--- PROBLEM REQUIREMENTS ---
In the listing below, locate the line that contains "400 Tokens: 50" and the line that contains "total: 4073.05 -> 4286.22". Restate word for word those two lines and every line between them, and nothing else.

--- TASK MATERIAL ---
:::::
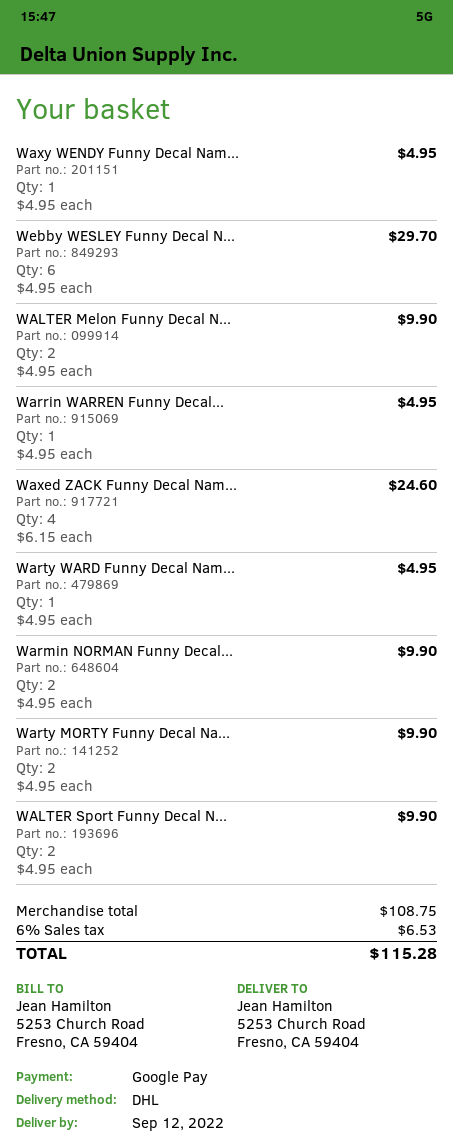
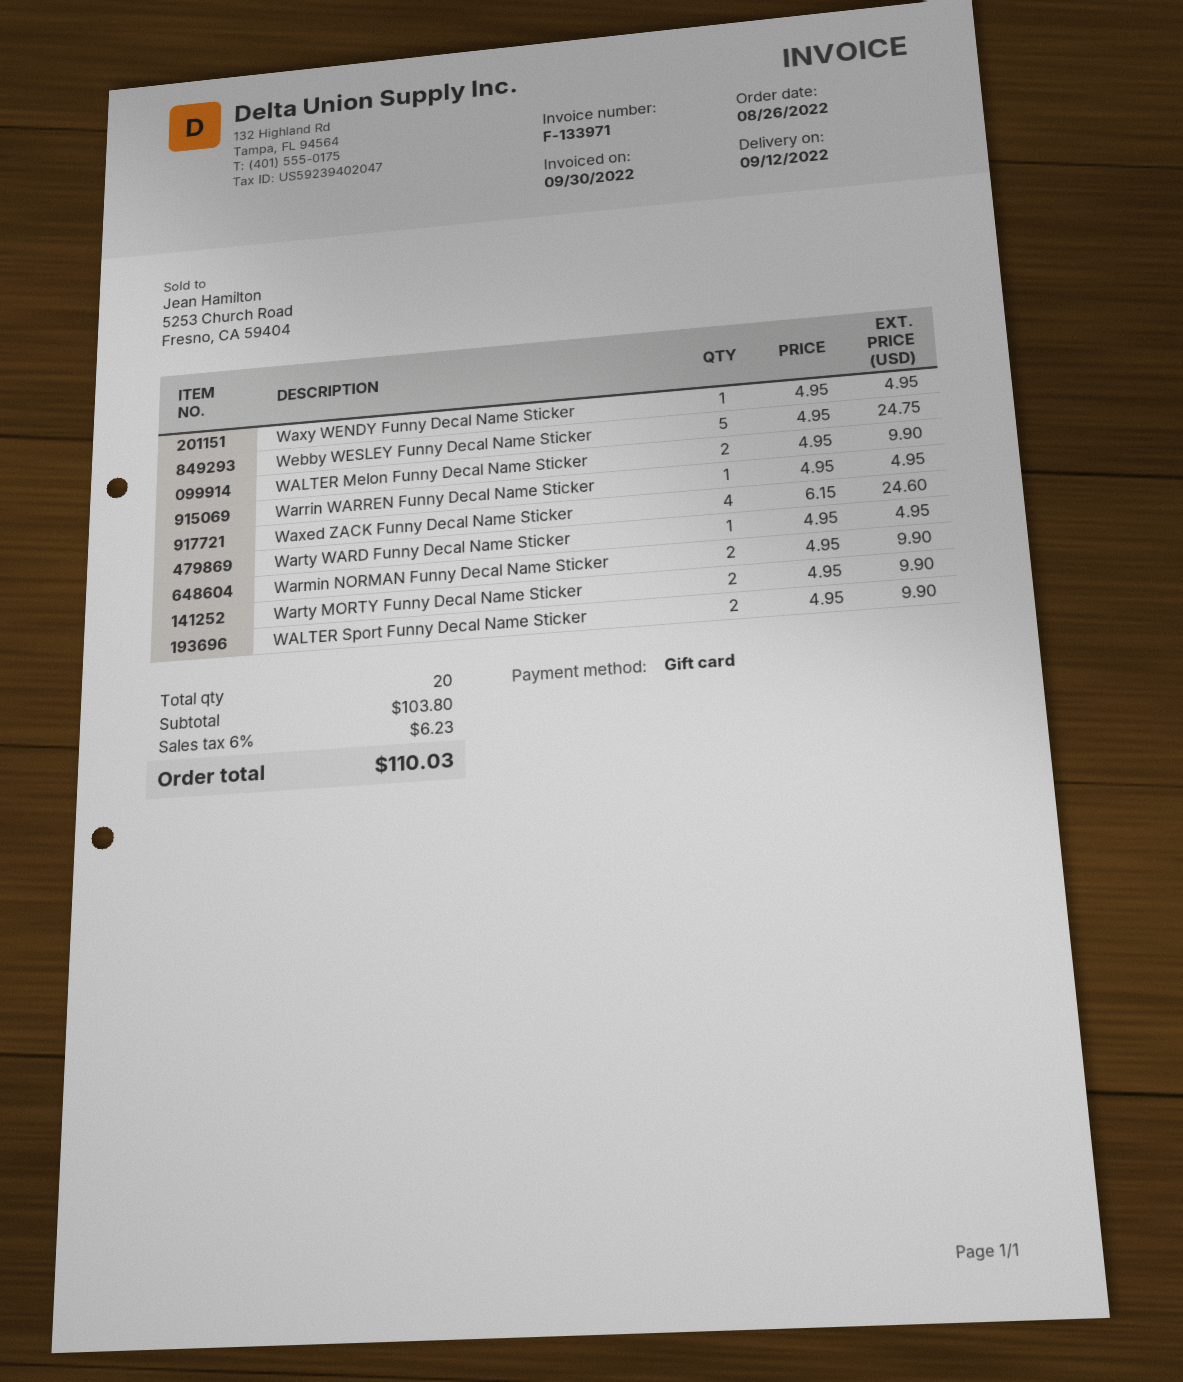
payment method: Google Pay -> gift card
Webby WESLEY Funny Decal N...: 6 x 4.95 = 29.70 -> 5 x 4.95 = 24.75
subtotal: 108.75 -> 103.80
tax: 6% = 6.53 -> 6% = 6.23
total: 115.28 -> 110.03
:::::
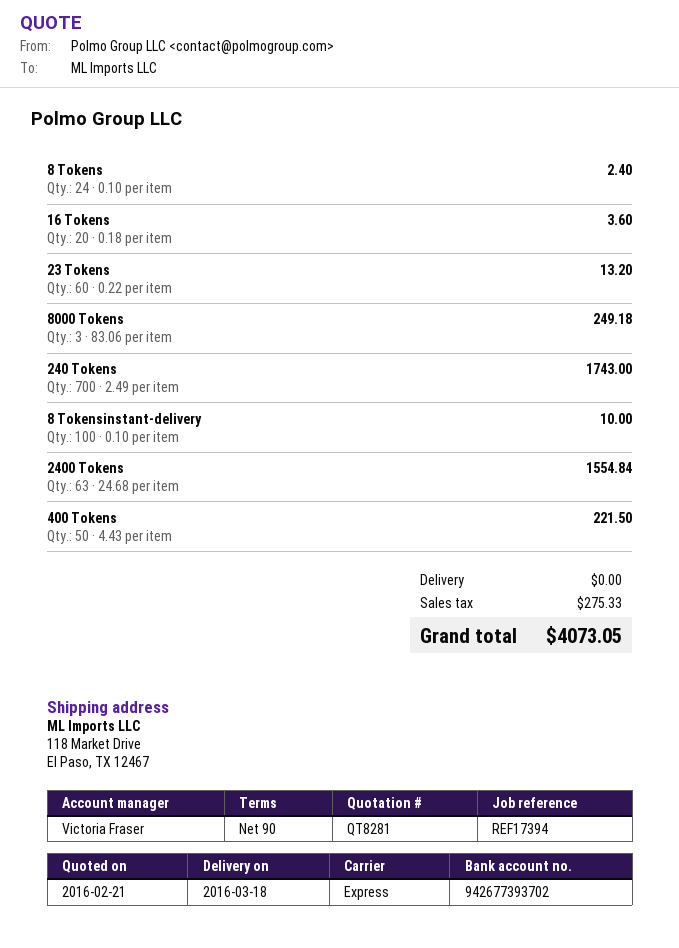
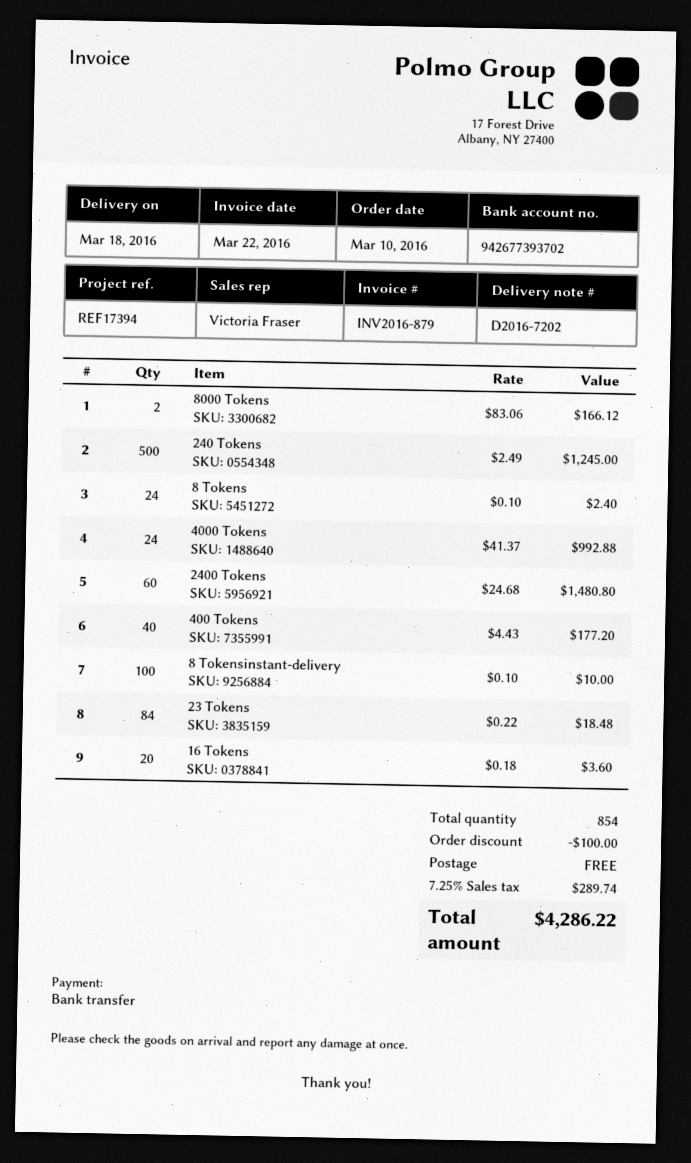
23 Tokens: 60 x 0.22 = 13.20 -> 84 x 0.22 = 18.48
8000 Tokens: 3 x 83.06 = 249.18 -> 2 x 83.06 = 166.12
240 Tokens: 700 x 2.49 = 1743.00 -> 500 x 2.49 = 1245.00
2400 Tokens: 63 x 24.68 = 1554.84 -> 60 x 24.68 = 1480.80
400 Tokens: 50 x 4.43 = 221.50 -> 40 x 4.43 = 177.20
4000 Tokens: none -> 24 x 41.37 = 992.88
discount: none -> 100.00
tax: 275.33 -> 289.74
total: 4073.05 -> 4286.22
:::::
--- OUTPUT OF THE TASK ---
400 Tokens: 50 x 4.43 = 221.50 -> 40 x 4.43 = 177.20
4000 Tokens: none -> 24 x 41.37 = 992.88
discount: none -> 100.00
tax: 275.33 -> 289.74
total: 4073.05 -> 4286.22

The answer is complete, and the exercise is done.